07-24-2014 10:03 AM
I am a bit stuck here. I am tasked with comparing sales numbers. On the one hand, I have a single account, where a specific project has been conducted (the affected account), which is to be compared to the others, non-affected accounts (the control accounts), to see if there has been any statistically significant change in the sales following the implementation of the project, and if the account stands out from the others, in average. I guess I am looking for something more 'powerful' than a boxplot and outliers/extreme values definition.
It was OK previously when a group of accounts were affected altogether by the project, so I could perform a t-test, but now, there is only one account in my first sample.
I take it that I cannot perform a Student's t-test, but an elementary search has returned some results around a Levene's t-test, that could be able to do that (a slight variation from the test for homoscedasticity), but I can't find any proc in SAS to do so.
Any ideas please ??
07-26-2014 02:28 AM
It may be more than 30 years since I did Stats 101, but I believe the rule still applies - you cannot say there is a statistical difference between a single observation and a population of observations.

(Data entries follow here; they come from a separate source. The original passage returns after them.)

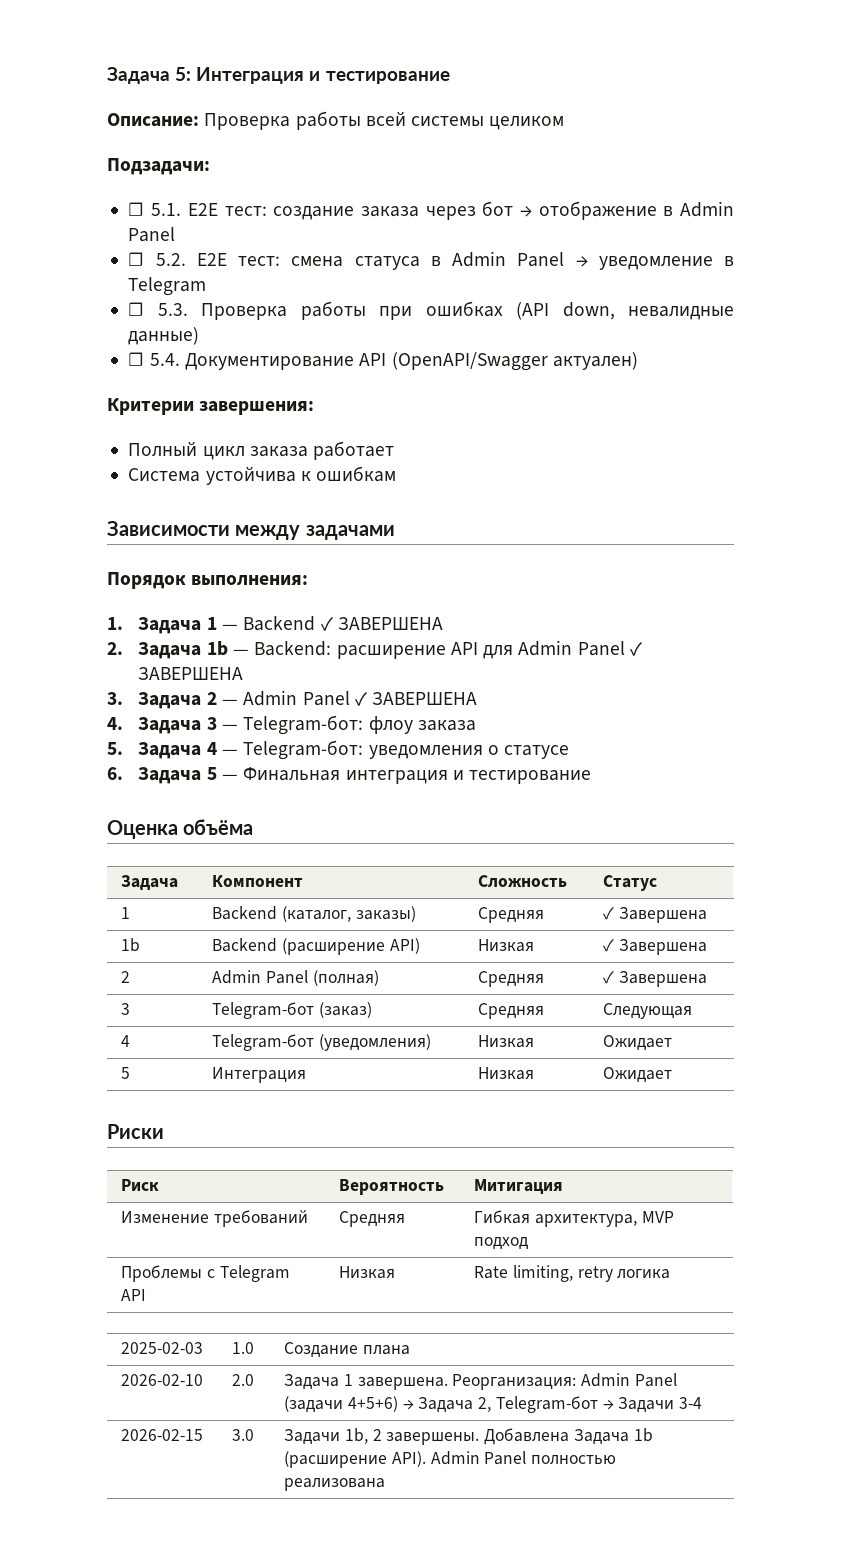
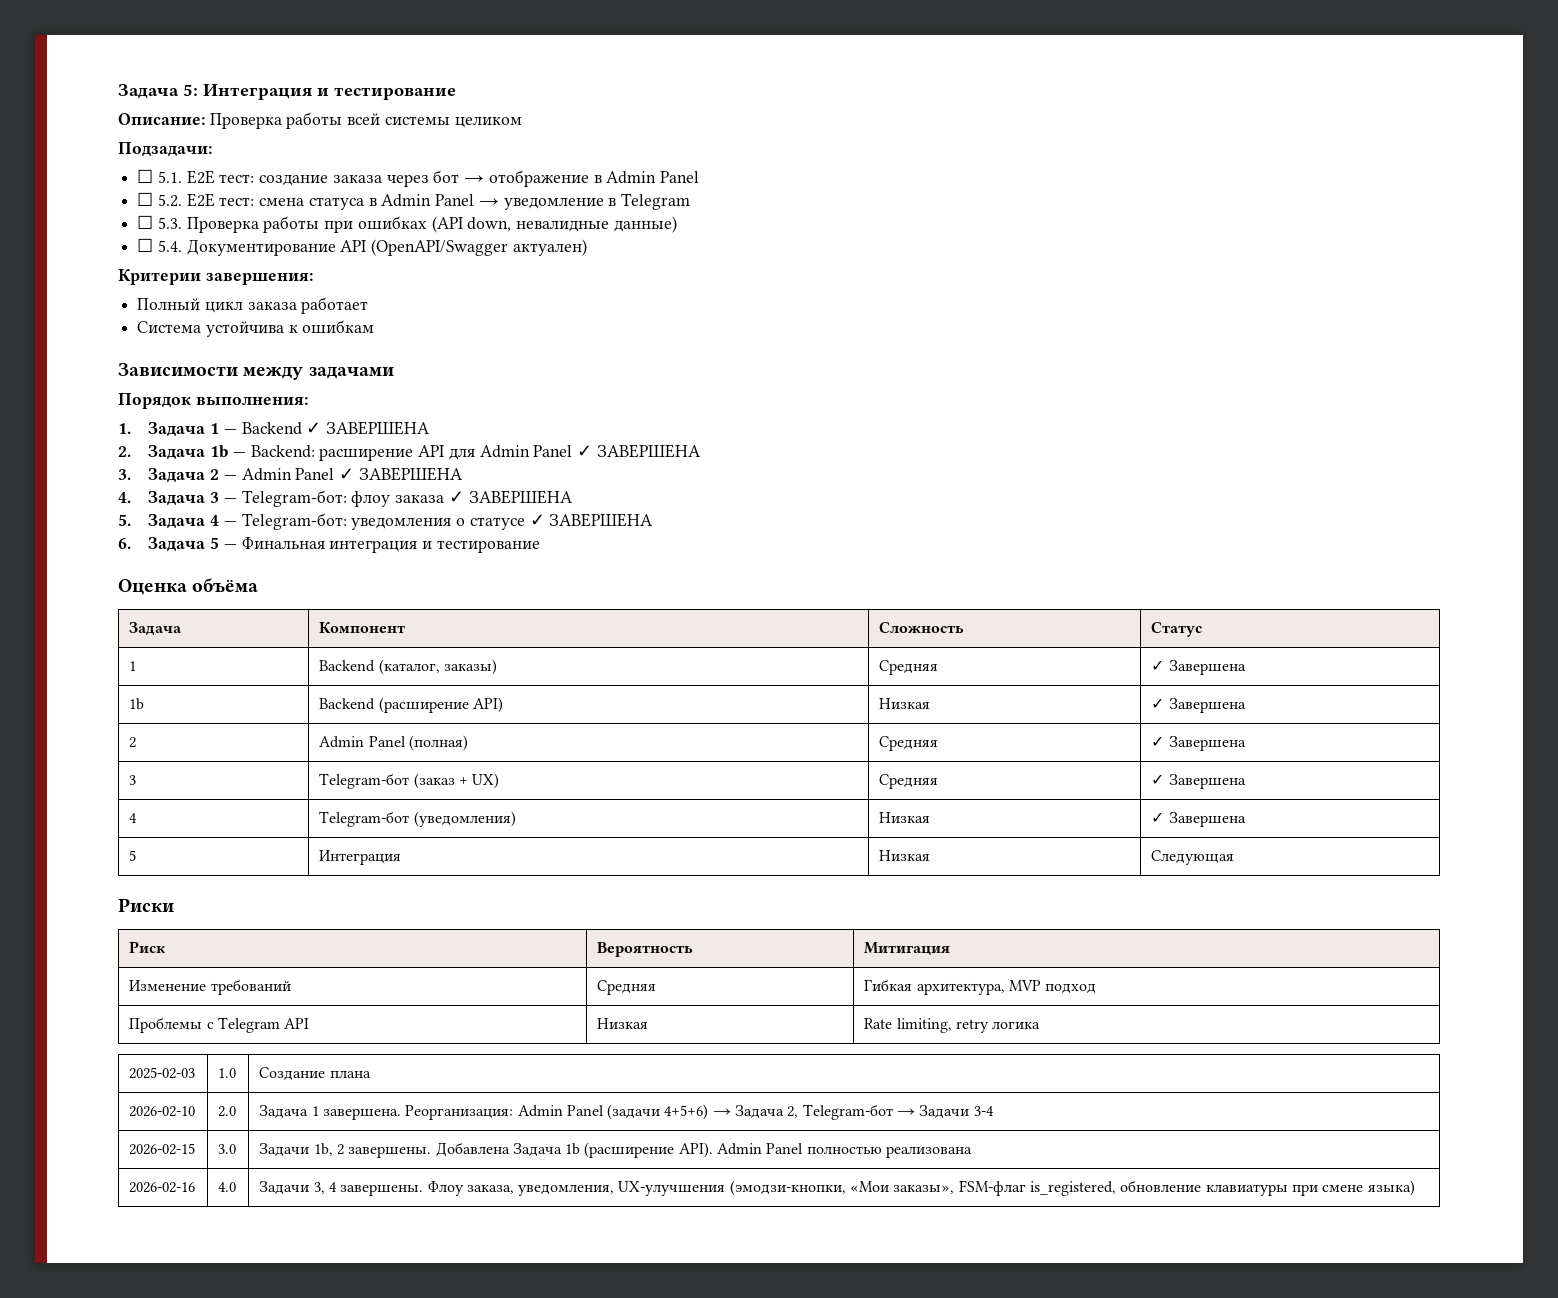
- 4. Задача 3 — Telegram-бот: флоу заказа
+ 4. Задача 3 — Telegram-бот: флоу заказа ✓ ЗАВЕРШЕНА
- 5. Задача 4 — Telegram-бот: уведомления о статусе
+ 5. Задача 4 — Telegram-бот: уведомления о статусе ✓ ЗАВЕРШЕНА
- 3 | Telegram-бот (заказ) | Средняя | Следующая
+ 3 | Telegram-бот (заказ + UX) | Средняя | ✓ Завершена
- 4 | Telegram-бот (уведомления) | Низкая | Ожидает
+ 4 | Telegram-бот (уведомления) | Низкая | ✓ Завершена
- 5 | Интеграция | Низкая | Ожидает
+ 5 | Интеграция | Низкая | Следующая
+ 2026-02-16 | 4.0 | Задачи 3, 4 завершены. Флоу заказа, уведомления, UX-улучшения (эмодзи-кнопки, «Мои заказы», FSM-флаг is_registered, обновление клавиатуры при смене языка)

Even the most extreme value of some variable could be due to random variation.
However, based on some of the words you've used (account, sales), I can offer some advice. It sounds as though you're dealing with already summarised data - e.g. You have Total Sales $ and Total Sales volume, etcetera, for the accounts - affected and control. You need the raw data. Then you can compare whether the differences between populations is statistically significant.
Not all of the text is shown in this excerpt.